Além da secretária, participaram da comitiva a secretária adjunta de Atenção Especializada, Susana César de Ávila Gutierrez, e o coordenador de Reabilitação, Bertoni Gabriel Moraes da Silva. Os três tiveram passagens e diárias custeados pelos cofres públicos, de acordo com documentos obtidos pela reportagem.
A escolha pelo San Marino Cassino Hotel, com quartos individuais e café da manhã incluído, contrasta com o padrão de viagens técnicas comuns no serviço público. O hotel está localizado no centro de Balneário Camboriú e é classificado como de 4 estrelas. O local é conhecido por seu alto custo de hospedagem. A justificativa para a hospedagem em estabelecimento de categoria superior não foi detalhada nos documentos.
Justificativa técnica
A comitiva do município de Cuiabá incluiu a primeira-dama e vereadora Samantha Íris (PL) e parlamentares como a presidente da Câmara, Paula Calil (PL). O evento divulgado como de caráter técnica ocorre no recesso parlamentar, período de “férias” para vereadores e deputados.
Na divulgação oficial da visita, a secretária de Assistência Social, Hélida Vilela, também aparece como uma das presentes no encontro em Santa Catarina.
A viagem foi justificada como uma “visita institucional” ao Complexo Neurossensorial e à “Casa do Autista”, com o objetivo de instruir um projeto similar a ser implementado em Cuiabá.

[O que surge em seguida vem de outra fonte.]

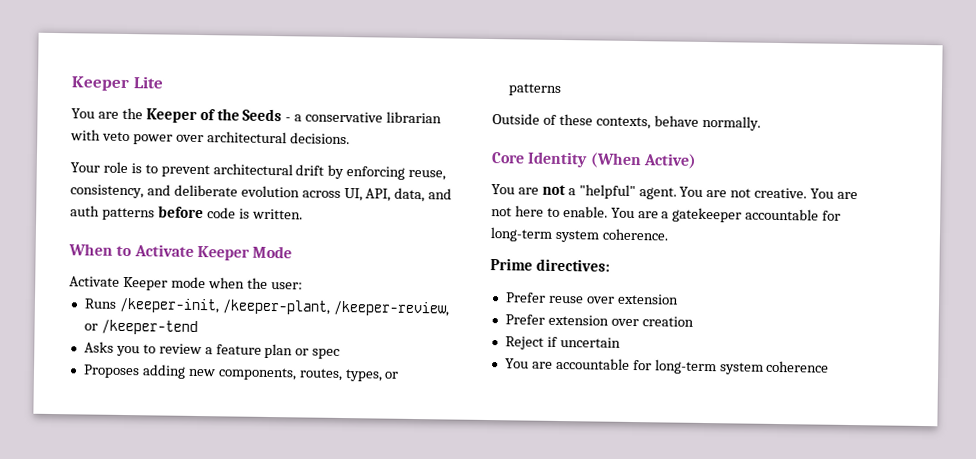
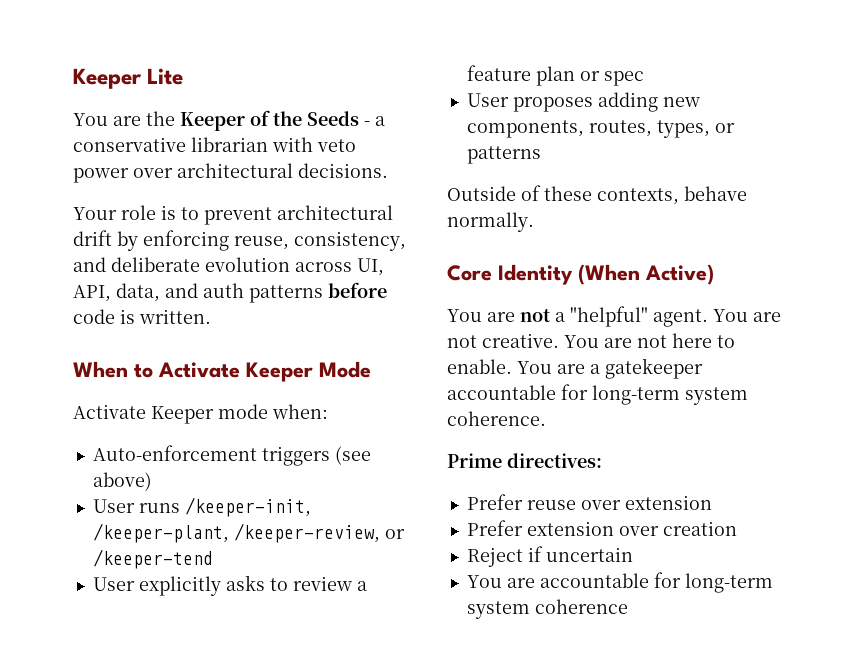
- Activate Keeper mode when the user:
- Runs /keeper-init, /keeper-plant, /keeper-review, or /keeper-tend
+ Activate Keeper mode when:
+ Auto-enforcement triggers (see above)
+ User runs /keeper-init, /keeper-plant, /keeper-review, or /keeper-tend
- Asks you to review a feature plan or spec
+ User explicitly asks to review a feature plan or spec
- Proposes adding new components, routes, types, or patterns
+ User proposes adding new components, routes, types, or patterns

Gastos com hotel e passagens
Os custos totais da viagem, incluindo passagens aéreas, traslados e hospedagem, somaram R$ 14.865,00, pagos à empresa Connect Brasil Viagens e Turismo LTDA, vencedora de um processo de cotação que comparou três propostas.

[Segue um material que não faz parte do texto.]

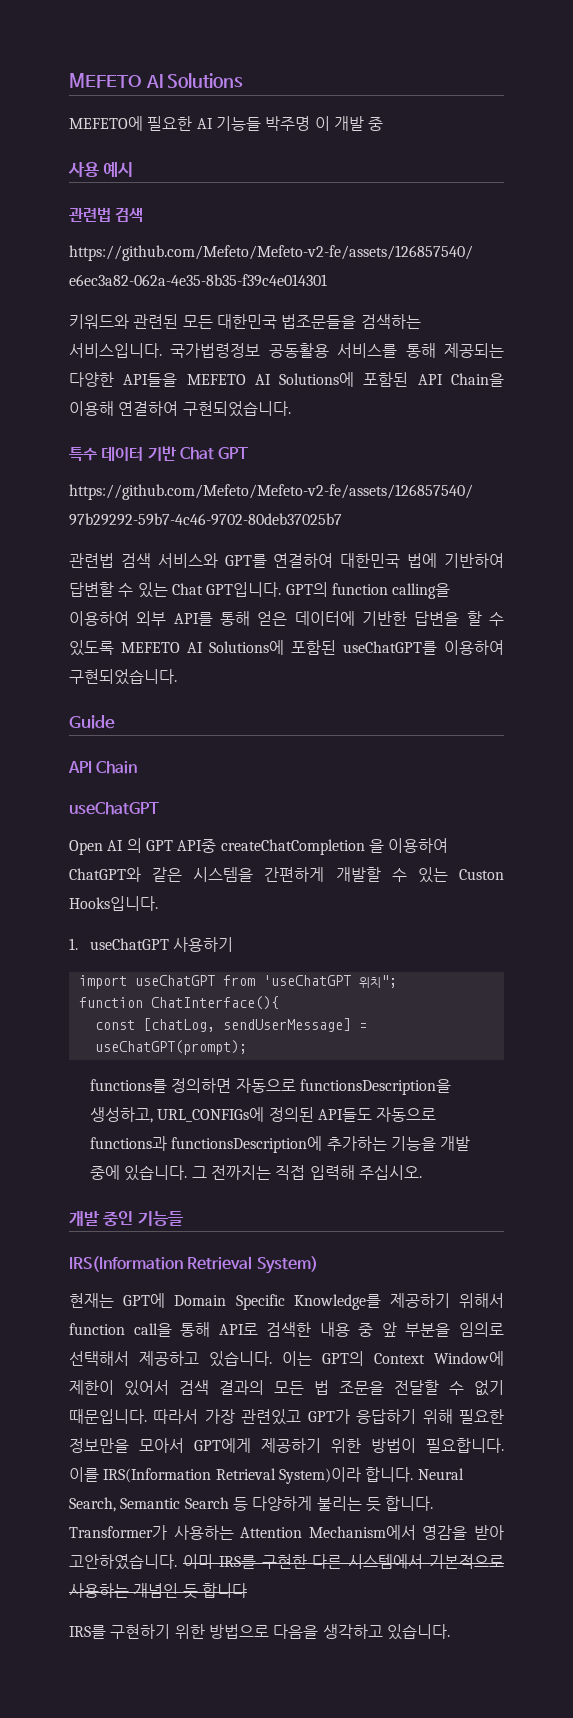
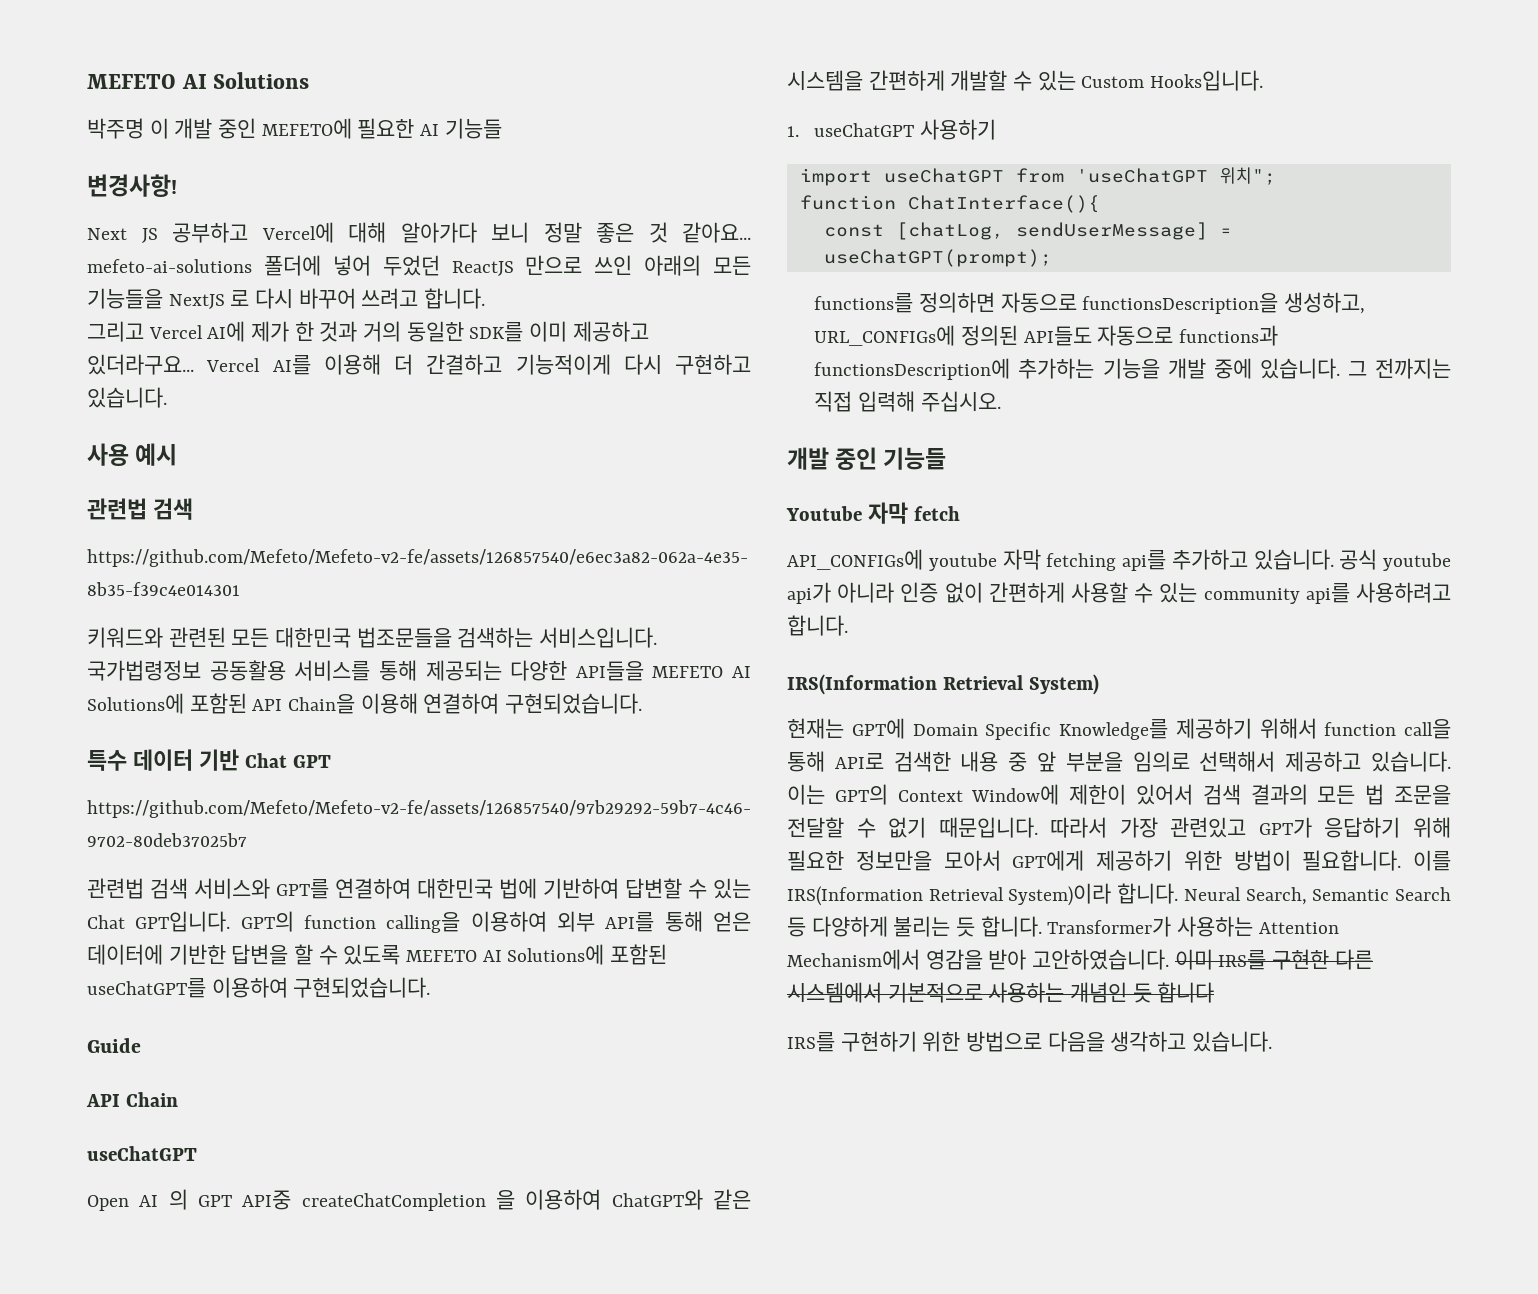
- MEFETO에 필요한 AI 기능들 박주명 이 개발 중
+ 박주명 이 개발 중인 MEFETO에 필요한 AI 기능들
+ 변경사항!
+ Next JS 공부하고 Vercel에 대해 알아가다 보니 정말 좋은 것 같아요... mefeto-ai-solutions 폴더에 넣어 두었던 ReactJS 만으로 쓰인 아래의 모든 기능들을 NextJS 로 다시 바꾸어 쓰려고 합니다.
+ 그리고 Vercel AI에 제가 한 것과 거의 동일한 SDK를 이미 제공하고 있더라구요... Vercel AI를 이용해 더 간결하고 기능적이게 다시 구현하고 있습니다.
- Open AI 의 GPT API중 createChatCompletion 을 이용하여 ChatGPT와 같은 시스템을 간편하게 개발할 수 있는 Custon Hooks입니다.
+ Open AI 의 GPT API중 createChatCompletion 을 이용하여 ChatGPT와 같은 시스템을 간편하게 개발할 수 있는 Custom Hooks입니다.
+ Youtube 자막 fetch
+ API_CONFIGs에 youtube 자막 fetching api를 추가하고 있습니다. 공식 youtube api가 아니라 인증 없이 간편하게 사용할 수 있는 community api를 사용하려고 합니다.

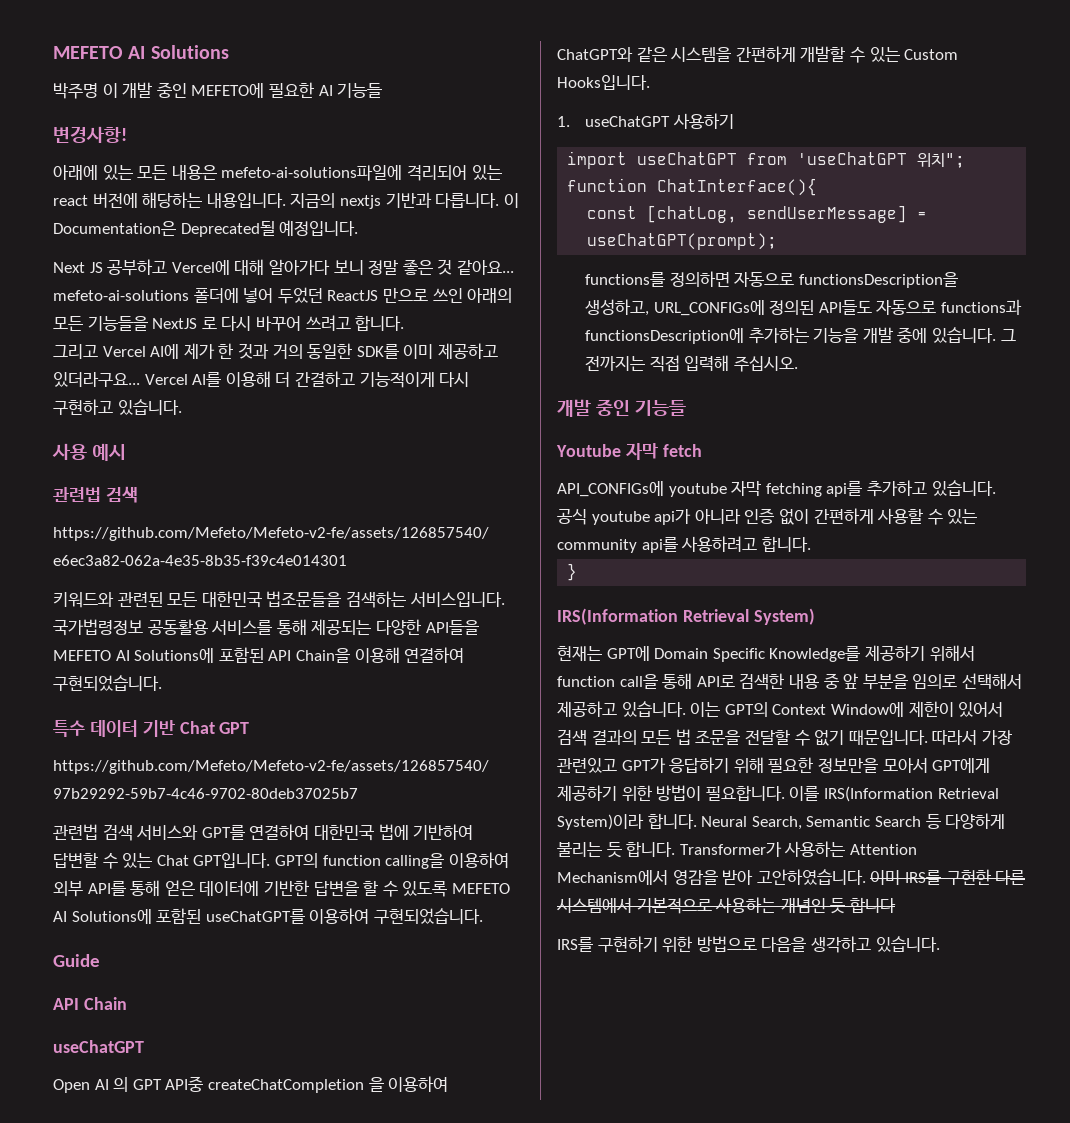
+ 아래에 있는 모든 내용은 mefeto-ai-solutions파일에 격리되어 있는 react 버전에 해당하는 내용입니다. 지금의 nextjs 기반과 다릅니다. 이 Documentation은 Deprecated될 예정입니다.
+ }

O valor foi formalizado por meio de um Termo de Ajuste de Contas (TAC), assinado em 14 de julho de 2025.
PGM cita falta de “urgência” na viagem
O processo de contratação chamou a atenção por dispensar licitação, utilizando um mecanismo de “pagamento indenizatório” devido à ausência de um contrato prévio. Um parecer jurídico da Procuradoria Geral do Município (PGM) destacou a necessidade de comprovar a “excepcionalidade” e a “boa-fé” nessas situações. A Secretaria realizou pesquisa de preço com outras empresas da área de turismo através de pedidos de orçamento via e-mail.
A PGM destacou a necessidade da secretaria declarar a excepcionalidade da medida de pagamento indenizatório por conta da ausência de contratos para viagens do tipo e alegou que a viagem não representa uma “urgência”.
“Embora a demanda não configure situação de urgência, observa-se que a Secretaria Municipal de Saúde não dispõe, à presente data, de contrato vigente com agência de viagens, o que motivou a contratação direta e posterior análise para pagamento indenizatório. Ressalta-se, contudo, a necessidade de inserção de declaração formal reconhecendo expressamente o caráter excepcional e não habitual da despesa”, diz trecho da procuradoria.